The economic crisis put significant pressure on the Spanish telcos. Telefónica (Movistar) and Vodafone each lost around 4 millions SIMs in the past two and a half years. Orange and Yoigo have fared much better. Yoigo, with its no-frills low cost profile, grew subscriber base from 3 to 4 million at the same time. But suddenly – in Q1 2014 – Yoigo’s total revenue fell 26% quarter-on-quarter.
In TeliaSonera’s new reporting format – implemented Q2 2014 – we could see why total revenue fell: Equipment revenue declined 53% quarter-to-quarter. We could also see that in Q4 2013, 40% of Yoigo’s total revenue stemmed from equipment sales. By any standard, that is high.
Why was it so high? In March 2012, Telefónica decided to abandon handset subsidisation altogether. It had an immediate negative impact on Telefónica’s equipment revenue: From Q2 to Q3 2012, equipment revenue fell from 300 to 150 MEUR (see graph). When Telefónica didn’t any longer discount customer equipment, customers bought it elsewhere. Vodafone followed the market leader and stopped subsidisation as well. Orange did not – and had a few easy quarters during which it churned over customers from Telefónica and Vodafone. Yoigo’s differentiation was instead its low service prices. Many cost-aware mobile users went to Yoigo for this reason, even if it meant that they had to pay the full price of a handset. Yoigo’s service revenue was low, but it was compensated by an increasing revenue from equipment sales…
…until Telefónica decided that they saved enough. The inserted frame in the graph shows that Telefónica grew handset sales 40% in Q1 2014 and 61% in Q2. At the same time, Telefónica’s margin fell. Equipment revenue expanded, but not in line with the number of handsets sold. All this together signal handset subsidisation. Telefónica: back in the game. Yoigo: equipment sales halfed.

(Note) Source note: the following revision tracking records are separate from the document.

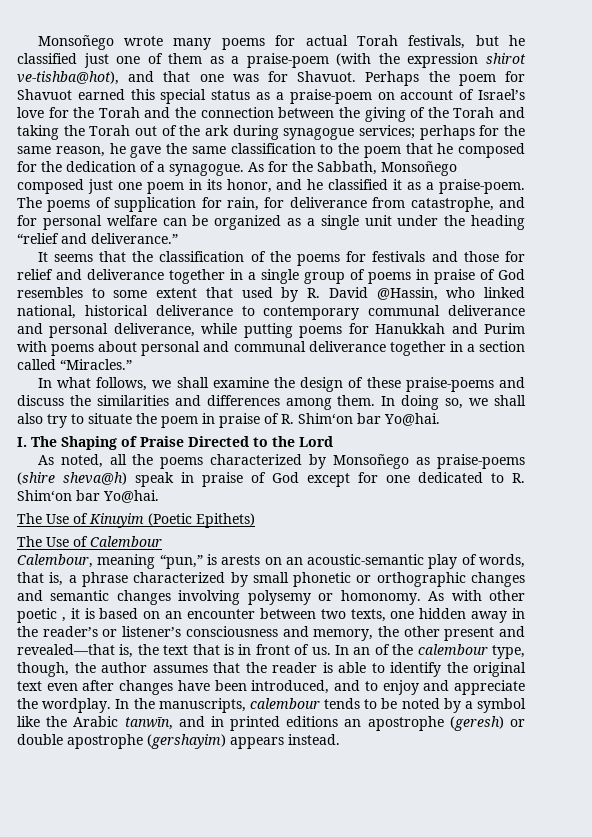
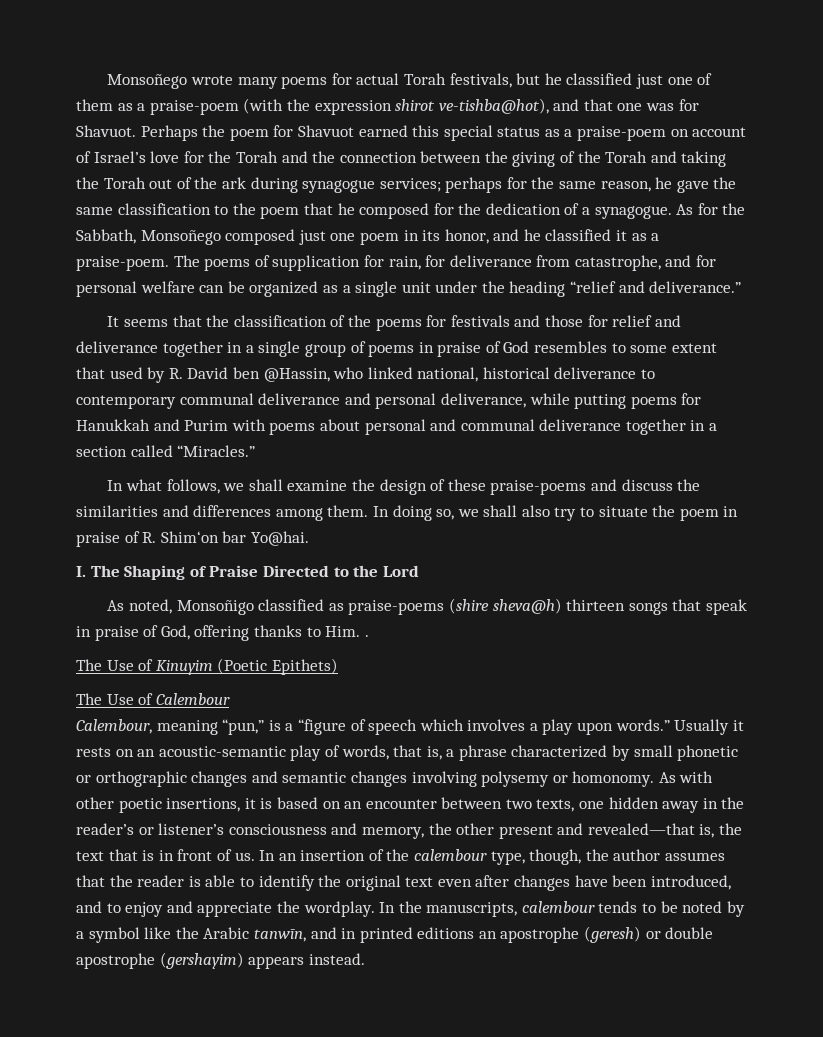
- It seems that the classification of the poems for festivals and those for relief and deliverance together in a single group of poems in praise of God resembles to some extent that used by R. David @Hassin, who linked national, historical deliverance to contemporary communal deliverance and personal deliverance, while putting poems for Hanukkah and Purim with poems about personal and communal deliverance together in a section called “Miracles.”
+ It seems that the classification of the poems for festivals and those for relief and deliverance together in a single group of poems in praise of God resembles to some extent that used by R. David ben @Hassin, who linked national, historical deliverance to contemporary communal deliverance and personal deliverance, while putting poems for Hanukkah and Purim with poems about personal and communal deliverance together in a section called “Miracles.”
- As noted, all the poems characterized by Monsoñego as praise-poems (shire sheva@h) speak in praise of God except for one dedicated to R. Shim‘on bar Yo@hai.
+ As noted, Monsoñigo classified as praise-poems (shire sheva@h) thirteen songs that speak in praise of God, offering thanks to Him. .
- Calembour, meaning “pun,” is arests on an acoustic-semantic play of words, that is, a phrase characterized by small phonetic or orthographic changes and semantic changes involving polysemy or homonomy.
+ Calembour, meaning “pun,” is a “figure of speech which involves a play upon words.” Usually it rests on an acoustic-semantic play of words, that is, a phrase characterized by small phonetic or orthographic changes and semantic changes involving polysemy or homonomy.
- As with other poetic , it is based on an encounter between two texts, one hidden away in the reader’s or listener’s consciousness and memory, the other present and revealed—that is, the text that is in front of us.
+ As with other poetic insertions, it is based on an encounter between two texts, one hidden away in the reader’s or listener’s consciousness and memory, the other present and revealed—that is, the text that is in front of us.
- In an of the calembour type, though, the author assumes that the reader is able to identify the original text even after changes have been introduced, and to enjoy and appreciate the wordplay.
+ In an insertion of the calembour type, though, the author assumes that the reader is able to identify the original text even after changes have been introduced, and to enjoy and appreciate the wordplay.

TeliaSonera was for a long time open about their interest in selling Yoigo. With the improved results 2012 and 2013, that message changed. But after the Q1 2014 surprise, TeliaSonera put Yoigo back on the transfer list. All of Yoigo’s revenue expansion 2012-2013 was based on hardware sales. A weak foundation when the market leader changes direction.